Colorado River at Lees Ferry
Insights
Lees Ferry is the trout water at the bottom of Lake Powell — about fifteen miles of cold, clear tailwater running from the base of Glen Canyon Dam down to the boat launch at the head of Marble Canyon, where the Paria River comes in and the Grand Canyon begins. It's the only real trout fishery in the Colorado's canyon country, and for decades it was one of the more productive rainbow factories in the West: a wide, gravel-bottomed, spring-creek-like river full of wild rainbows in the 14-to-18-inch class with a genuine shot at fish past 20. There are no brown trout to speak of and no other trout species here — this is a rainbow show, sustained by dam releases rather than a natural cold-water source.
The catch is that almost none of it is bank-accessible. Below the dam the river runs between 1,000-foot Navajo sandstone walls, so unless you're wading the short walk-in stretch at the launch, you need a boat — outfitters run jet-powered skiffs up from the ramp and drop you on gravel bars to wade, or you fish from the boat. Flows are pure hydropower: Glen Canyon Dam swings the river daily with power demand, commonly 7,500 to 11,000 CFS but ranging from a roughly 8,000 CFS overnight base up past 20,000 during peak generation, and the water can drop fast around midday, which changes where and how you wade within a single trip. The fishing is technical in the spring-creek sense — small midges (18-26) and scuds year-round, with a real Blue-Winged Olive window in spring and fall — but the wading itself is forgiving on the gravel flats. Winter and early spring are the classic prime windows for numbers of fish on midges, with the fewest boats.

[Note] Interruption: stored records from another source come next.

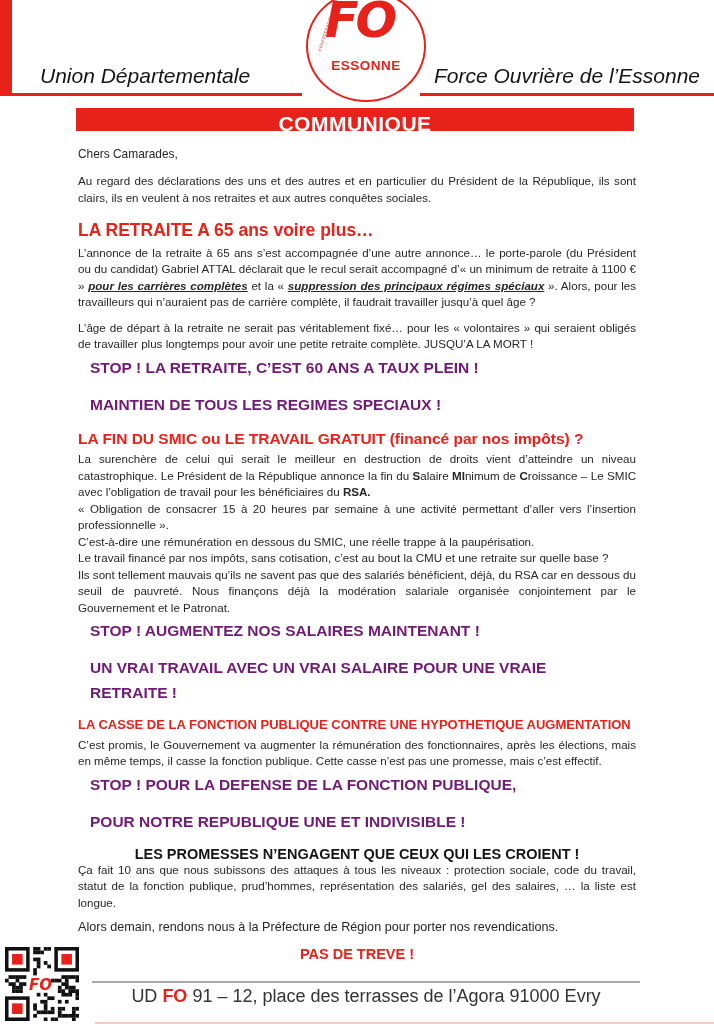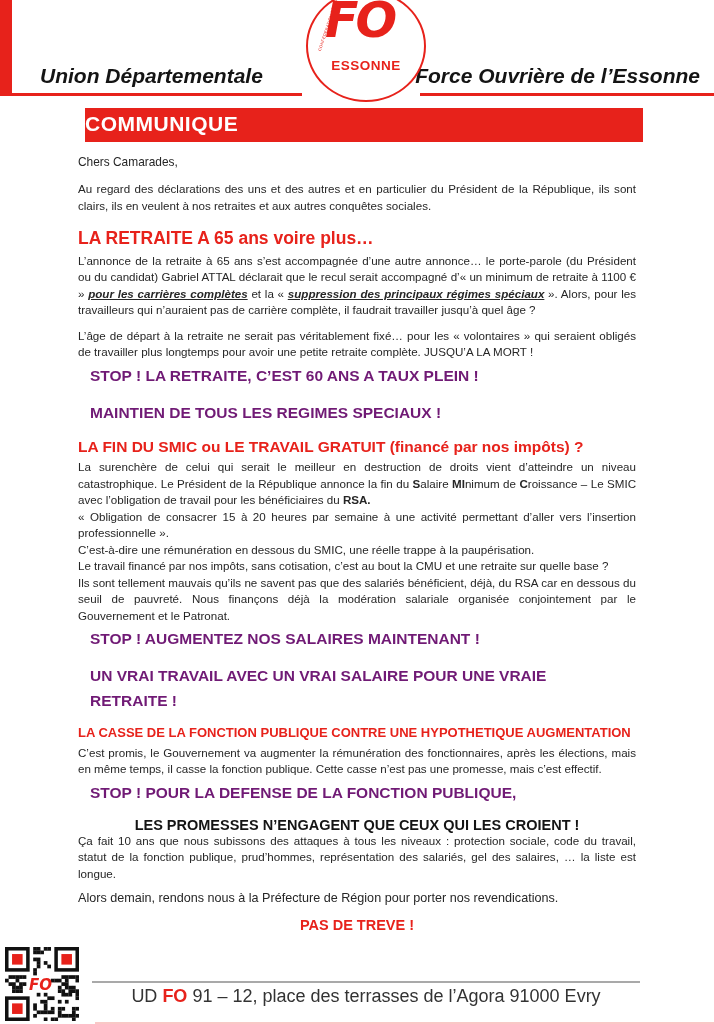--- a/index.html
+++ b/index.html
@@ -8,7 +8,7 @@
 
   
   .corner-bar{position:absolute;left:0;top:0;width:12px;height:96px;background:#e7221b;}
-  .h-title{position:absolute;top:64px;font-size:21px;font-weight:bold;font-style:italic;color:#141414;white-space:nowrap;}
+  .h-title{position:absolute;top:64px;font-size:21px;font-weight:normal;font-style:italic;color:#141414;white-space:nowrap;}
   .h-left{left:40px;}
   .h-right{right:14px;}
   .rule{position:absolute;top:93px;height:3px;background:#e7221b;}

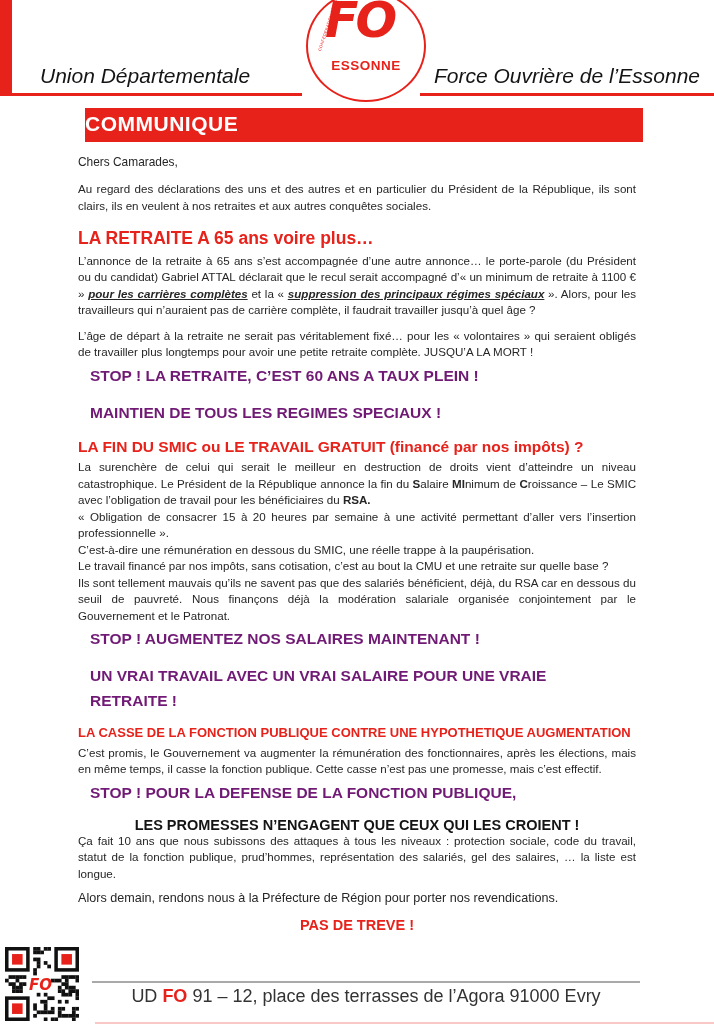--- a/index.html
+++ b/index.html
@@ -23,8 +23,8 @@
   .logo-side{position:absolute;left:9px;top:58px;font-size:4px;color:#e7221b;white-space:nowrap;
              transform:rotate(-72deg);transform-origin:left top;letter-spacing:0.3px;}
 
-  .banner{position:absolute;left:85px;top:108px;width:558px;height:34px;background:#e7221b;
-          color:#ffffff;font-weight:bold;font-size:21px;line-height:31px;letter-spacing:0.5px;}
+  .banner{position:absolute;left:76px;top:108px;width:558px;height:23px;background:#e7221b;
+          color:#ffffff;font-weight:bold;font-size:21px;line-height:31px;text-align:center;letter-spacing:0.5px;}
 
   
   .content{position:absolute;left:78px;top:150px;width:558px;}

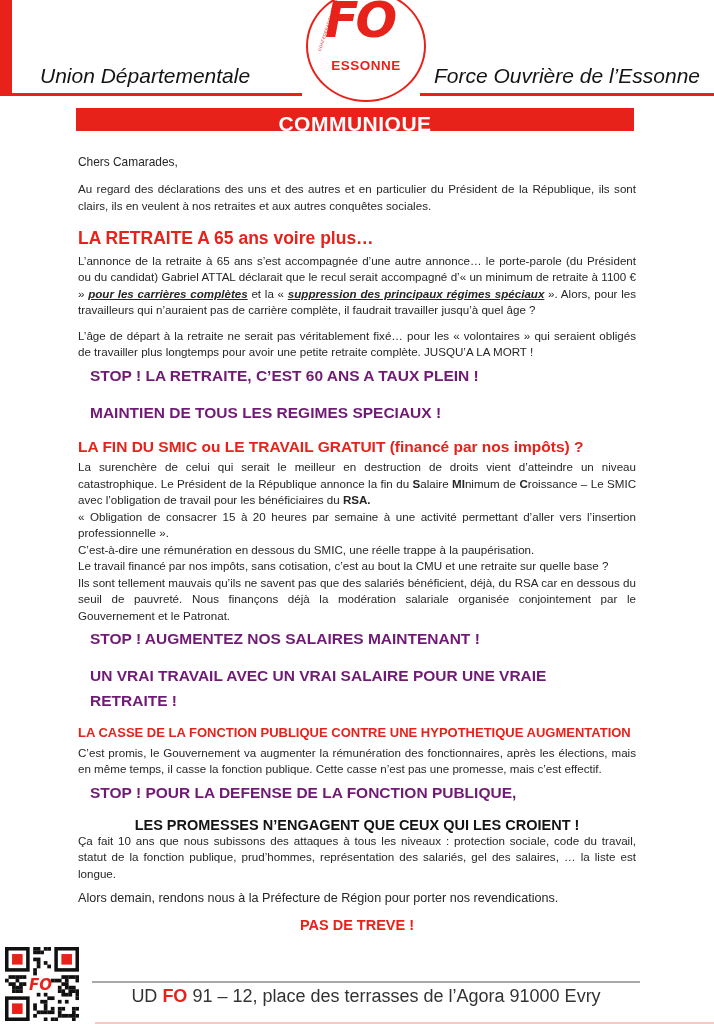--- a/index.html
+++ b/index.html
@@ -27,7 +27,7 @@
           color:#ffffff;font-weight:bold;font-size:21px;line-height:31px;text-align:center;letter-spacing:0.5px;}
 
   
-  .content{position:absolute;left:78px;top:150px;width:558px;}
+  .content{position:absolute;left:78px;top:142px;width:558px;}
   .para{margin:0;font-size:11.6px;line-height:16.5px;}
   .j{text-align:justify;}
   .salutation{margin:5px 0 0;font-size:11.9px;}

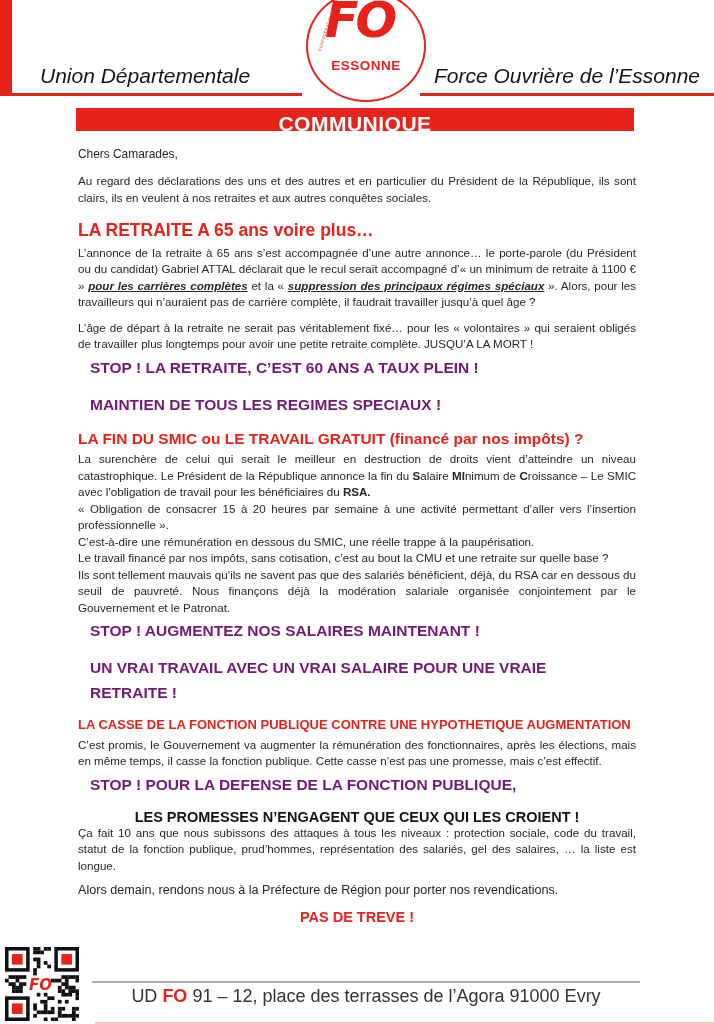--- a/index.html
+++ b/index.html
@@ -94,6 +94,7 @@
     <h2 class="red-h h-casse">LA CASSE DE LA FONCTION PUBLIQUE CONTRE UNE HYPOTHETIQUE AUGMENTATION</h2>
     <p class="para j">C’est promis, le Gouvernement va augmenter la rémunération des fonctionnaires, après les élections, mais en même temps, il casse la fonction publique. Cette casse n’est pas une promesse, mais c’est effectif.</p>
     <p class="stop stop-first">STOP ! POUR LA DEFENSE DE LA FONCTION PUBLIQUE,</p>
+    <p class="stop">POUR NOTRE REPUBLIQUE UNE ET INDIVISIBLE !</p>
 
     <p class="center-black">LES PROMESSES N’ENGAGENT QUE CEUX QUI LES CROIENT !</p>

Be honest with yourself about two things before booking. First, this is a remote, logistics-heavy trip — the nearest town of any size is Page, about 40 minutes away, and the fishing itself is boat-dependent unless you're content with the crowded walk-in. Second, the fishery is not what it was. Arizona Game & Fish monitoring recorded some of the lowest catch rates in three decades around 2022, and the deeper problem is temperature: with Lake Powell drawn down by drought, releases have run far warmer than the historical 46-to-50°F — a July reading near 65°F is possible now — warm enough to stress trout and let smallmouth bass slip through the dam into the tailwater. It's still a genuinely good fishery with big fish in it, but go in reading current reports rather than the old 40-fish-day reputation.
Species
- Rainbow Trout
| Species | Abundance | Best Season | Size | Notes |
|---|---|---|---|---|
| Rainbow Trout | Primary | Nov-Apr | 14-18" | The fishery — a wild, dam-sustained population, keyed on midges and scuds year-round. Fish past 20 inches are present but less common than in the 2000s; the state record here ran about 24 lb. Numbers fish best in winter and early spring. Note the fishery has declined with warmer drought-era releases. |
Sections
The Upper River
Wade & FloatRainbow Trout
The Walk-In
WadeRainbow Trout
Regulations
Open year-round under Arizona Game & Fish Commission Order 40 special regulations. The reach upstream of the Lees Ferry launch is artificial-fly-and-lure only with barbless hooks and a 2-rainbow daily limit; a downstream walk-in reach is reported to allow bait and a higher limit. A valid Arizona fishing license and a Glen Canyon NRA pass are both required.